■ **Required action**:
Where the listing below has a line with "по продажам 23", write out exactly that line and every line after it, stopping after the line with "торговой марки 1".

■ **Records shown**:
=-=-=-=-=
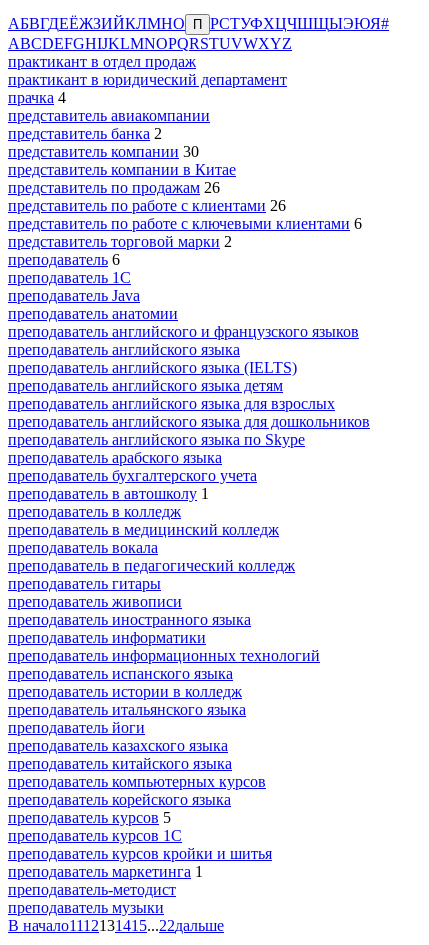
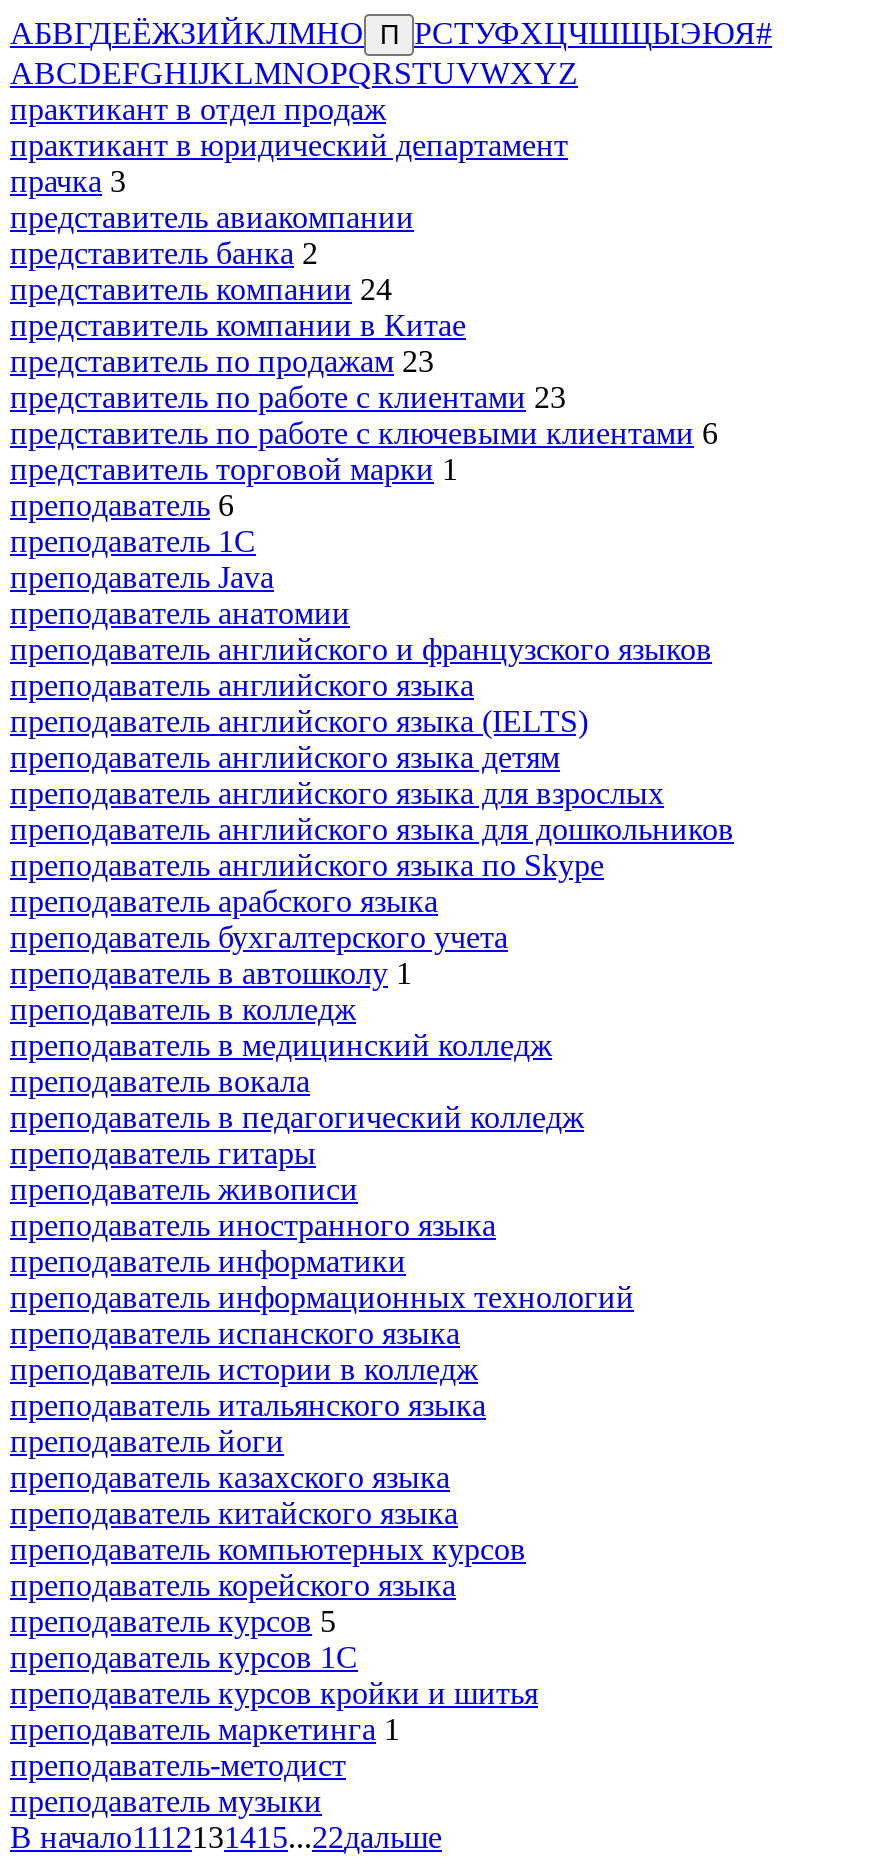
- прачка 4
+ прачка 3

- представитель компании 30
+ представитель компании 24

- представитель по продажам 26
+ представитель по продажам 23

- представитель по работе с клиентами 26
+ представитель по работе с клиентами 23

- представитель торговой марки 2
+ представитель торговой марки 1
=-=-=-=-=
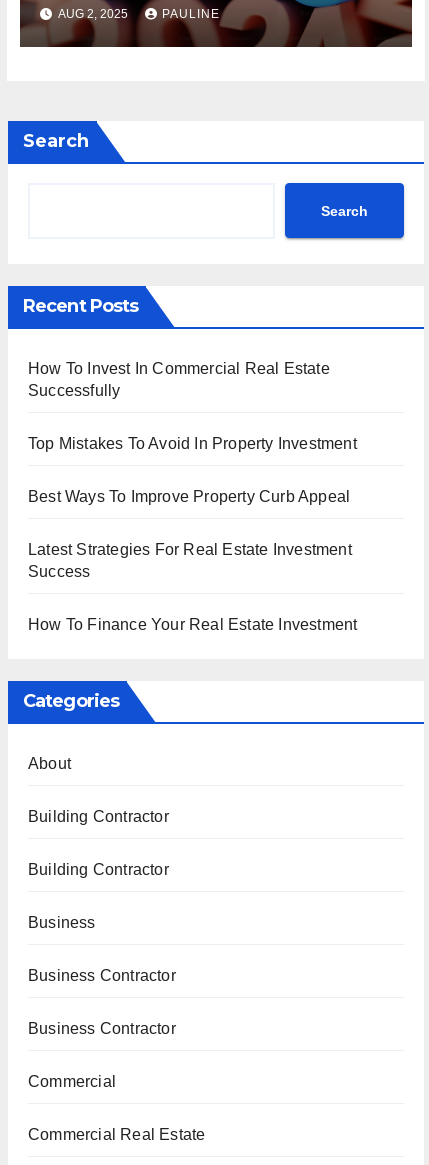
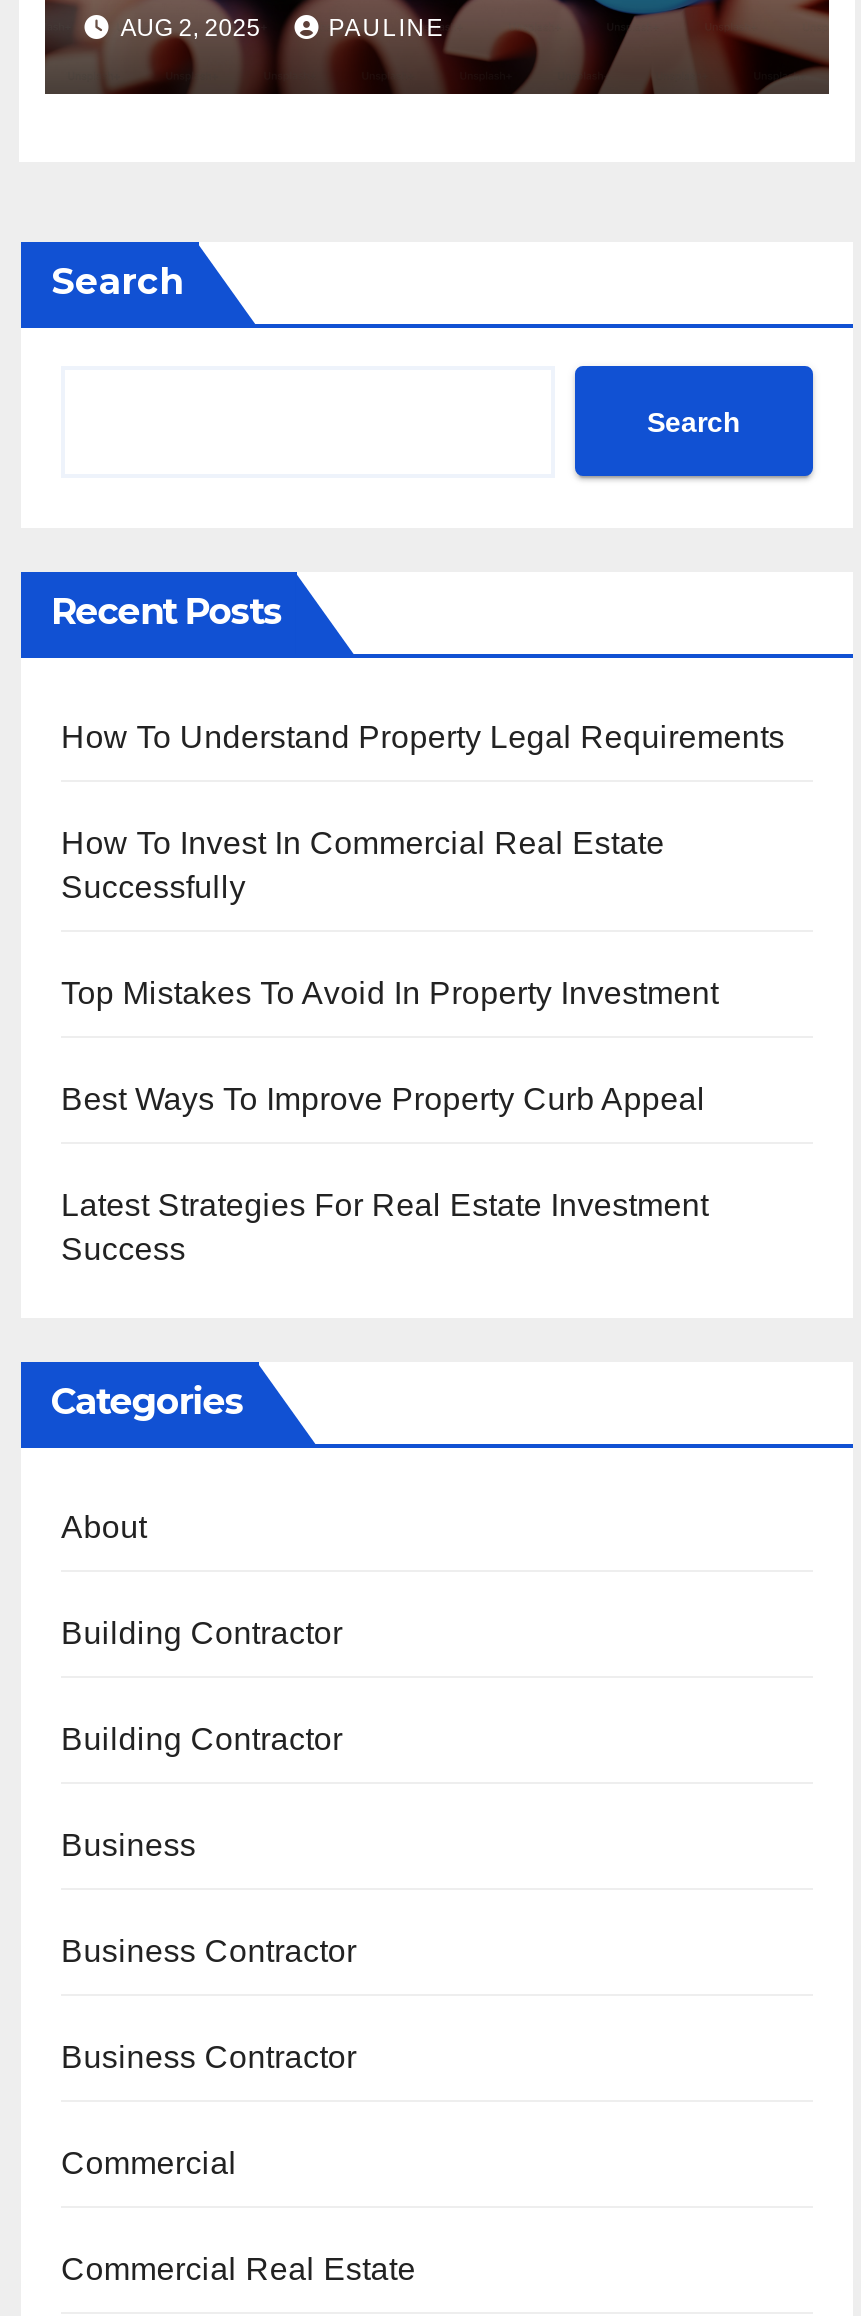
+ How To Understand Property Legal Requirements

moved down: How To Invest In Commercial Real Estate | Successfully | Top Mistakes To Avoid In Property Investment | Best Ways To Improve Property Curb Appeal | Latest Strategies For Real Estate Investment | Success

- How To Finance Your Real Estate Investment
=-=-=-=-=
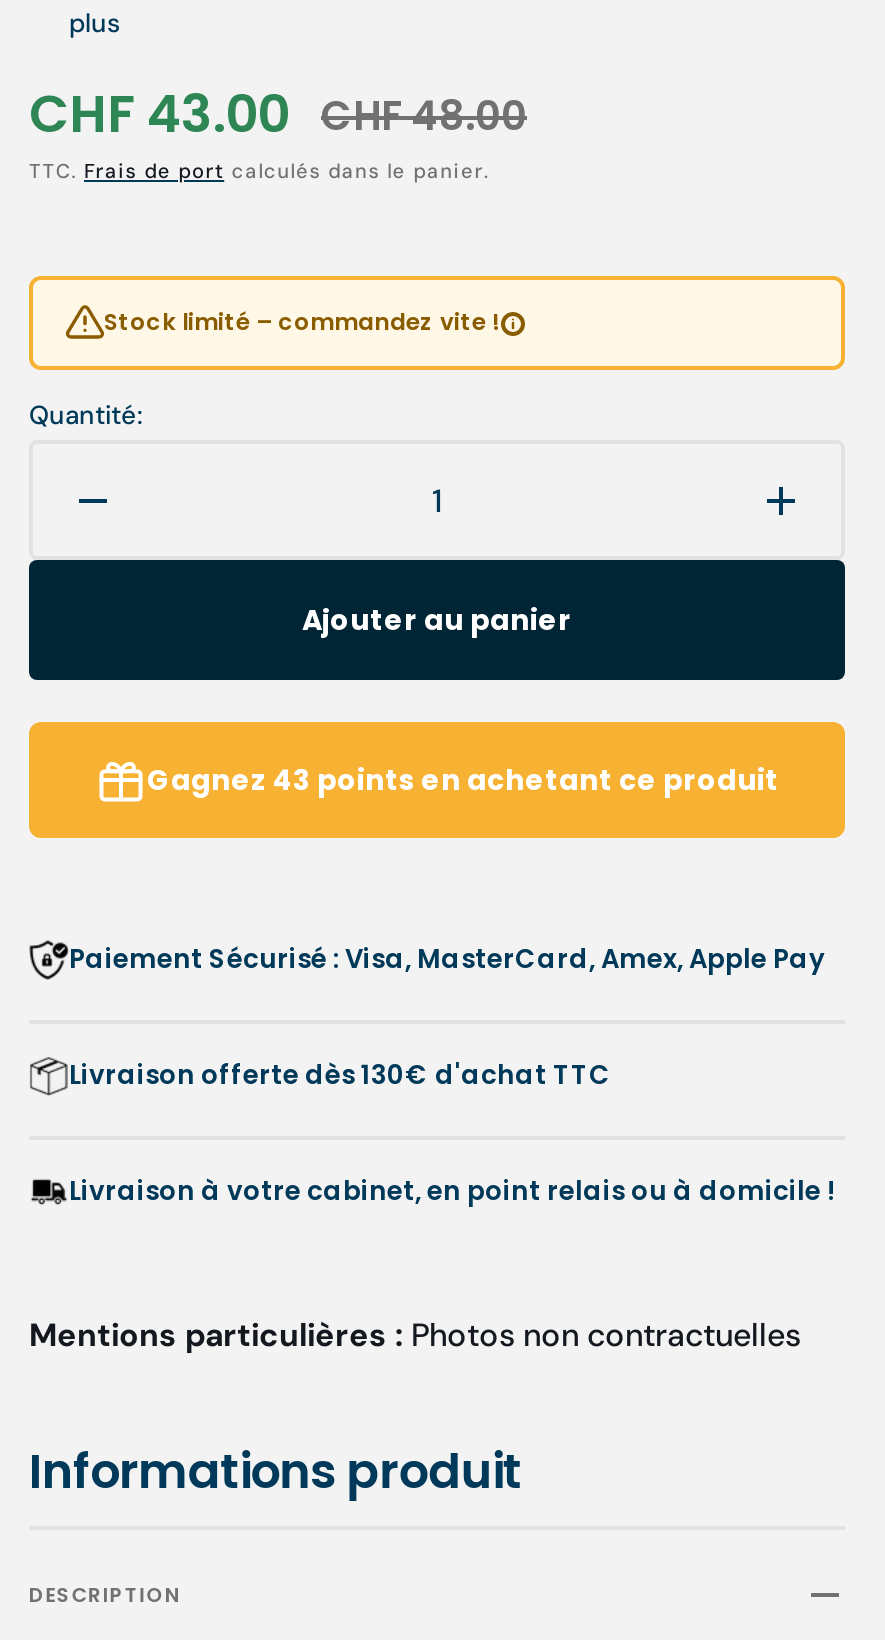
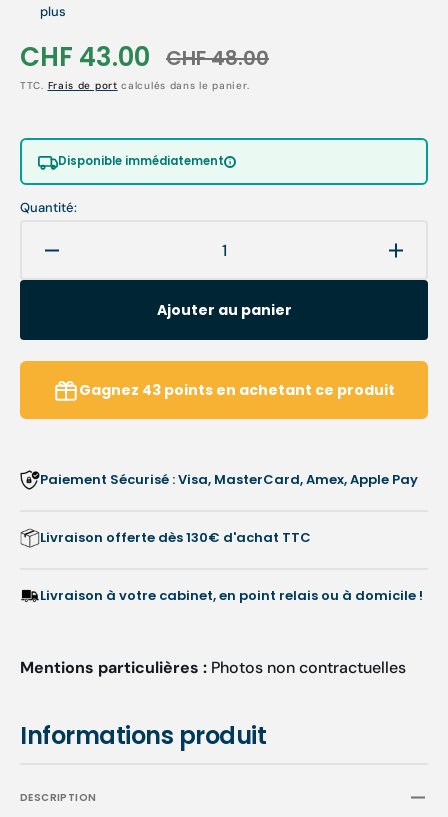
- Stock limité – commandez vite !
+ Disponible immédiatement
=-=-=-=-=
■ **Result**:
+ представитель по продажам 23

- представитель по работе с клиентами 26
+ представитель по работе с клиентами 23

- представитель торговой марки 2
+ представитель торговой марки 1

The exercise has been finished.